Bradshaw of the Future and T. R. do the question in a piecemeal fashion—on the principle that the 70 percent and the 75 percent, though commenced at opposite ends of the 100, must overlap by at least 45 percent; and so on. This is quite correct working, but not, I think, quite the best way of doing it.

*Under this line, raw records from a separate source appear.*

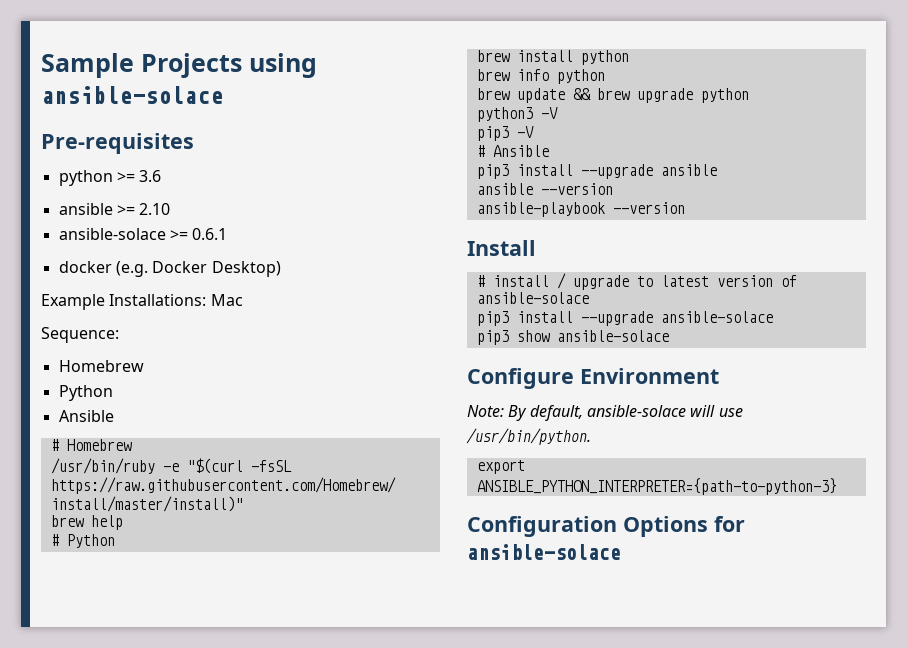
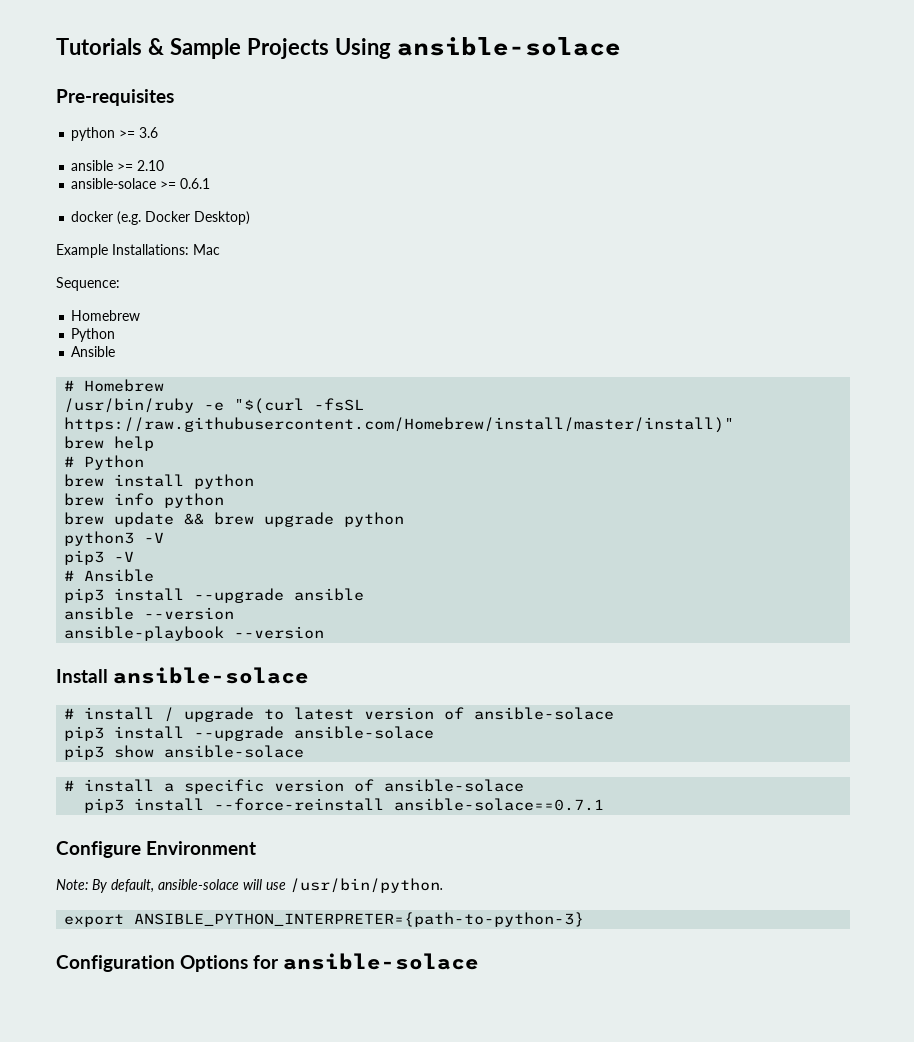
(41, 65) none -> [56,38,164,55] Tutorials &
[249,53,317,78] using -> [334,38,391,59] Using
(536, 248) none -> [113,667,310,684] ansible-solace
(669, 336) none -> [64,779,525,794] [84,798,605,813] // # install a specific version of ansible-solace // pip3 install --force-reinstall ansible-solace==0.7.1

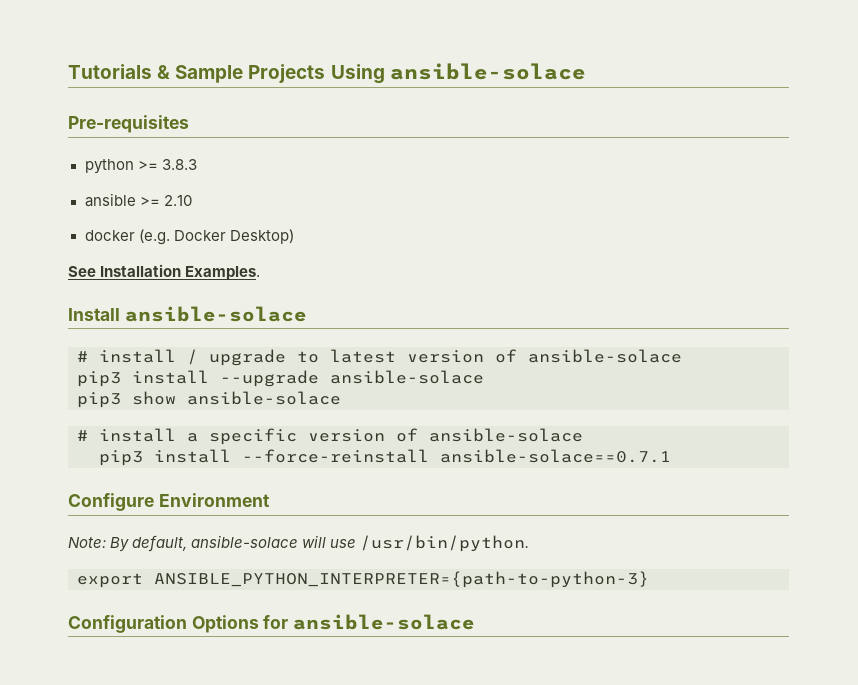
[139,127,159,138] 3.6 -> [161,159,197,170] 3.8.3
[71,178,211,189] // ansible-solace >= 0.6.1 -> (192, 200) none
[56,244,220,258] [56,277,120,291] [71,310,141,321] [71,328,116,342] [71,346,116,357] [64,379,165,392] [64,398,365,414] [64,417,735,433] [64,436,155,451] [64,455,145,470] [64,474,255,489] [64,493,225,508] [64,512,405,527] [64,531,165,546] [64,550,135,565] [64,569,155,582] [64,588,365,603] [64,607,235,620] [64,626,325,641] Example Installations: Mac // Sequence: // Homebrew // Python // Ansible // # Homebrew // /usr/bin/ruby -e "$(curl -fsSL https://raw.githubusercontent.com/Homebrew/install/master/install)" // brew help // # Python // brew install python // brew info python // brew update && brew upgrade python // python3 -V // pip3 -V // # Ansible // pip3 install --upgrade ansible // ansible --version // ansible-playbook --version -> [68,264,261,280] See Installation Examples.

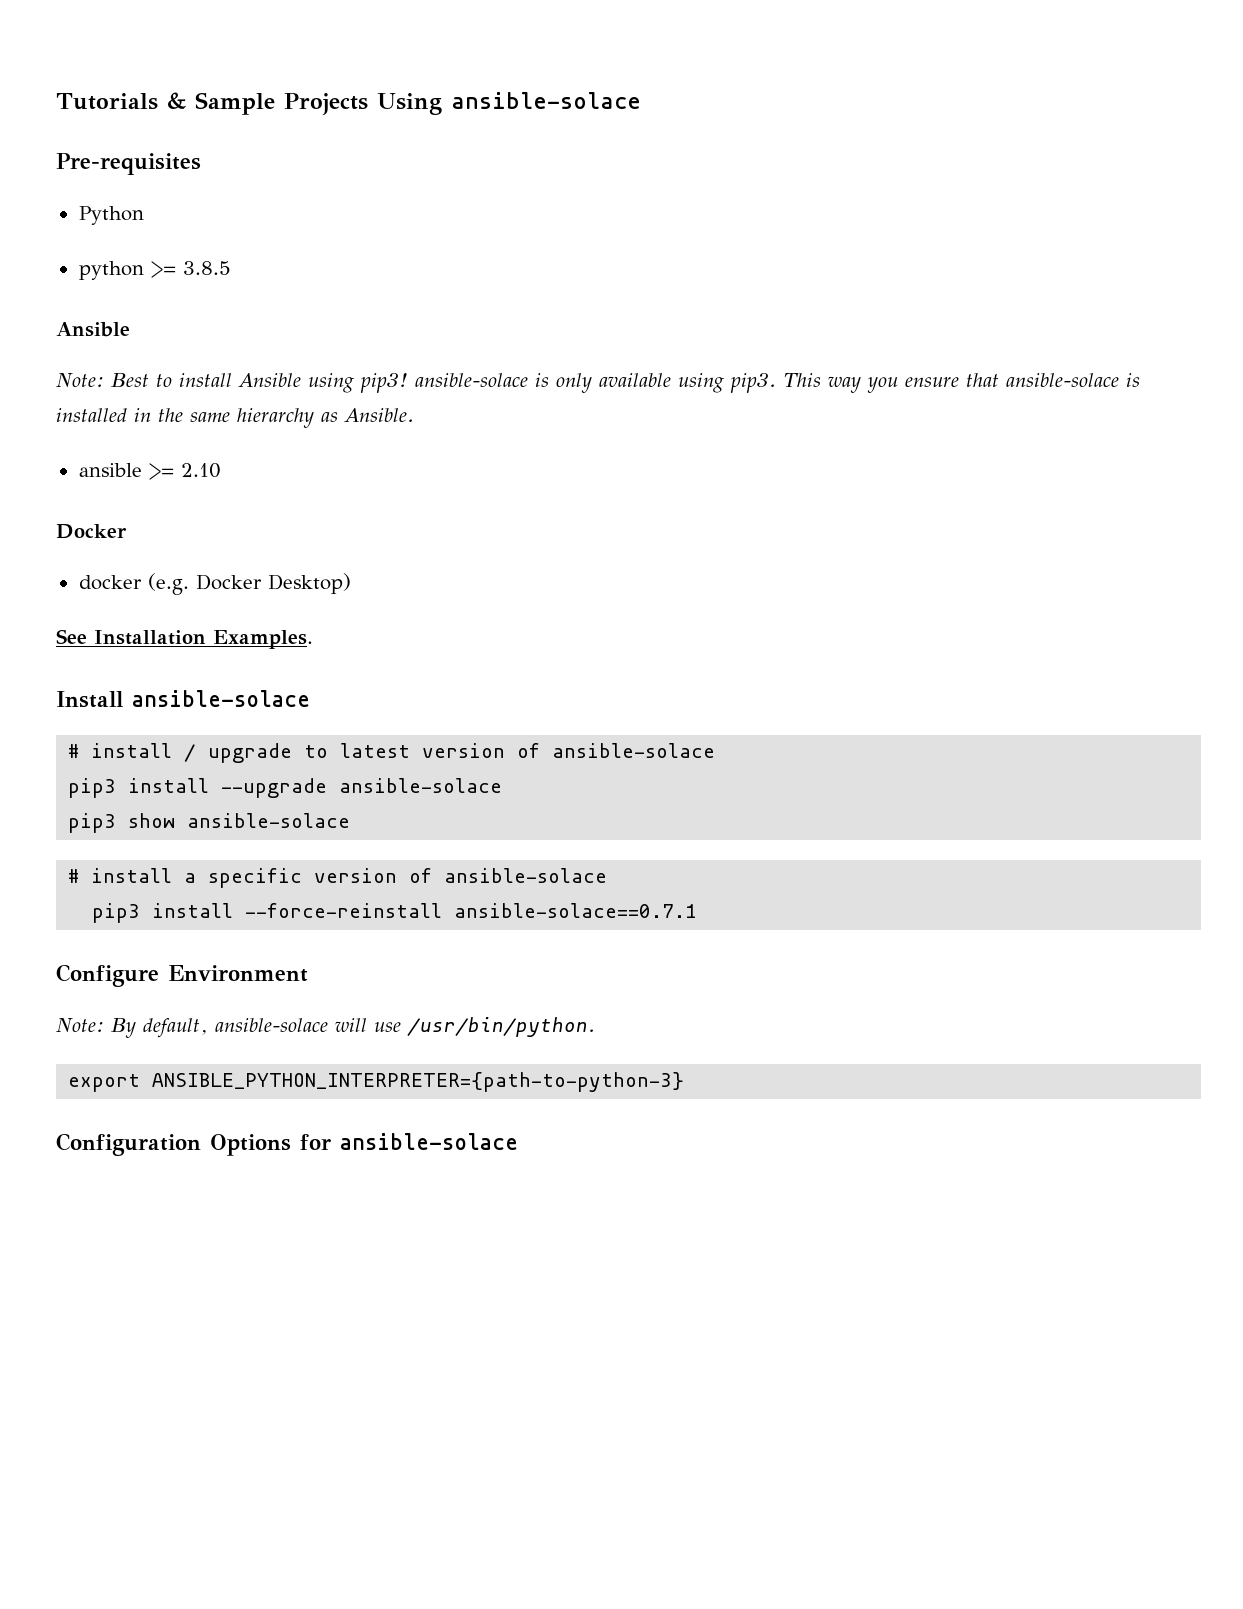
(189, 124) none -> [78,206,144,225] // Python
[161,159,197,170] 3.8.3 -> [182,261,231,275] [56,322,130,337] [56,373,1140,393] [56,408,414,428] 3.8.5 // Ansible // Note: Best to install Ansible using pip3! ansible-solace is only available using pip3. This way you ensure that ansible-solace is installed in the same hierarchy as Ansible.
(192, 200) none -> [56,524,127,539] // Docker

The other five competitors will, I hope, feel themselves sufficiently glorified by being placed in the first class, without my composing a Triumphal Ode for each!
Class List.
Old Cat.
Old Hen.
Polar Star.
Simple Susan.
White Sugar.
Bradshaw of the Future.
T. R.
Algernon Bray.
Dinah Mite.
G. S. C.
Jane E.
J. D. W.
Magpie.
S. S. G.
Tokyo.
§2: Change of Day
I must postpone, sine die, the geographical problem—partly because I have not yet received the statistics I am hoping for, and partly because I am myself so entirely puzzled by it; and when an examiner is himself dimly hovering between a second class and a third how is he to decide the position of others?
§3: The Sons’ Ages
Problem.—“At first, two of the ages are together equal to the third. A few years afterwards, two of them are together double of the third. When the number of years since the first occasion is two-thirds of the sum of the ages on that occasion, one age is 21. What are the other two?”
Answer.—“15 and 18.”
Solution.—Let the ages at first be x, y, (x+y). Now, if a+b=2c, then (a−n)+(b−n)=2(c−n), whatever be the value of n. Hence the second relationship, if ever true, was always true. Hence it was true at first. But it cannot be true that x and y are together double of (x+y). Hence it must be true of (x+y), together with x or y; and it does not matter which we take. We assume, then, (x+y)+x=2y; i.e. y=2x. Hence the three ages were, at first, x, 2x, 3x; and the number of years, since that time is two-thirds of 6x, i.e. is 4x. Hence the present ages are 5x, 6x, 7x. The ages are clearly integers, since this is only “the year when one of my sons comes of age.” Hence 7x=21, x=3, and the other ages are 15, 18.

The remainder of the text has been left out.